What needs to be done = Exactness is required throughout. Return every record once more.
### Provided records ###
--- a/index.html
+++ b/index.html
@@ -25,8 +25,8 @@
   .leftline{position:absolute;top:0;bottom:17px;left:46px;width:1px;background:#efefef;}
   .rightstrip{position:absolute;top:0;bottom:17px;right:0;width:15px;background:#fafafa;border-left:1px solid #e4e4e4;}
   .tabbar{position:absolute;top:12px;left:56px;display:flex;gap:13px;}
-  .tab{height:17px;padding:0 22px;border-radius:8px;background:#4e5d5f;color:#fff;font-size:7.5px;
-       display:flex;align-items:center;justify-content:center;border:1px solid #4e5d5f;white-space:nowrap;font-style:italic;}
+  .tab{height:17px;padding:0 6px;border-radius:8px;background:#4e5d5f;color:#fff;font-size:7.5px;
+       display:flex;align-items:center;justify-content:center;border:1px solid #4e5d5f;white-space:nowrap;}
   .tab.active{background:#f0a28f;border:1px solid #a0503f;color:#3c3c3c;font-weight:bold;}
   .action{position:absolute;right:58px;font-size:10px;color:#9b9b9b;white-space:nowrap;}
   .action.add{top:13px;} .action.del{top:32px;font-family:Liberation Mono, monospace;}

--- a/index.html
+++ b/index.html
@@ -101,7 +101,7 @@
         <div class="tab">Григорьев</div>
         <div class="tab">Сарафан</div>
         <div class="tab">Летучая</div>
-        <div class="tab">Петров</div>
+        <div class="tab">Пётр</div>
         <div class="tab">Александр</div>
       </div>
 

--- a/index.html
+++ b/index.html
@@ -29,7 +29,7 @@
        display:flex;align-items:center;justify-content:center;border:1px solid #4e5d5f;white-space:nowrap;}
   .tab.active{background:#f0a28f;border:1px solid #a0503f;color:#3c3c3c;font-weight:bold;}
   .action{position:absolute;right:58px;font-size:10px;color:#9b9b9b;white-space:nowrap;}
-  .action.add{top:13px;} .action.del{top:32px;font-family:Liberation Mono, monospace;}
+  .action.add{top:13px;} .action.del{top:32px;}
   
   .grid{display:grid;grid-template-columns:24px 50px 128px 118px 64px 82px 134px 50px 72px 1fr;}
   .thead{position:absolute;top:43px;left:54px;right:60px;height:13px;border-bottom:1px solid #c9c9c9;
###
Expected output =
--- a/index.html
+++ b/index.html
@@ -25,8 +25,8 @@
   .leftline{position:absolute;top:0;bottom:17px;left:46px;width:1px;background:#efefef;}
   .rightstrip{position:absolute;top:0;bottom:17px;right:0;width:15px;background:#fafafa;border-left:1px solid #e4e4e4;}
   .tabbar{position:absolute;top:12px;left:56px;display:flex;gap:13px;}
-  .tab{height:17px;padding:0 22px;border-radius:8px;background:#4e5d5f;color:#fff;font-size:7.5px;
-       display:flex;align-items:center;justify-content:center;border:1px solid #4e5d5f;white-space:nowrap;font-style:italic;}
+  .tab{height:17px;padding:0 6px;border-radius:8px;background:#4e5d5f;color:#fff;font-size:7.5px;
+       display:flex;align-items:center;justify-content:center;border:1px solid #4e5d5f;white-space:nowrap;}
   .tab.active{background:#f0a28f;border:1px solid #a0503f;color:#3c3c3c;font-weight:bold;}
   .action{position:absolute;right:58px;font-size:10px;color:#9b9b9b;white-space:nowrap;}
   .action.add{top:13px;} .action.del{top:32px;font-family:Liberation Mono, monospace;}

--- a/index.html
+++ b/index.html
@@ -101,7 +101,7 @@
         <div class="tab">Григорьев</div>
         <div class="tab">Сарафан</div>
         <div class="tab">Летучая</div>
-        <div class="tab">Петров</div>
+        <div class="tab">Пётр</div>
         <div class="tab">Александр</div>
       </div>
 

--- a/index.html
+++ b/index.html
@@ -29,7 +29,7 @@
        display:flex;align-items:center;justify-content:center;border:1px solid #4e5d5f;white-space:nowrap;}
   .tab.active{background:#f0a28f;border:1px solid #a0503f;color:#3c3c3c;font-weight:bold;}
   .action{position:absolute;right:58px;font-size:10px;color:#9b9b9b;white-space:nowrap;}
-  .action.add{top:13px;} .action.del{top:32px;font-family:Liberation Mono, monospace;}
+  .action.add{top:13px;} .action.del{top:32px;}
   
   .grid{display:grid;grid-template-columns:24px 50px 128px 118px 64px 82px 134px 50px 72px 1fr;}
   .thead{position:absolute;top:43px;left:54px;right:60px;height:13px;border-bottom:1px solid #c9c9c9;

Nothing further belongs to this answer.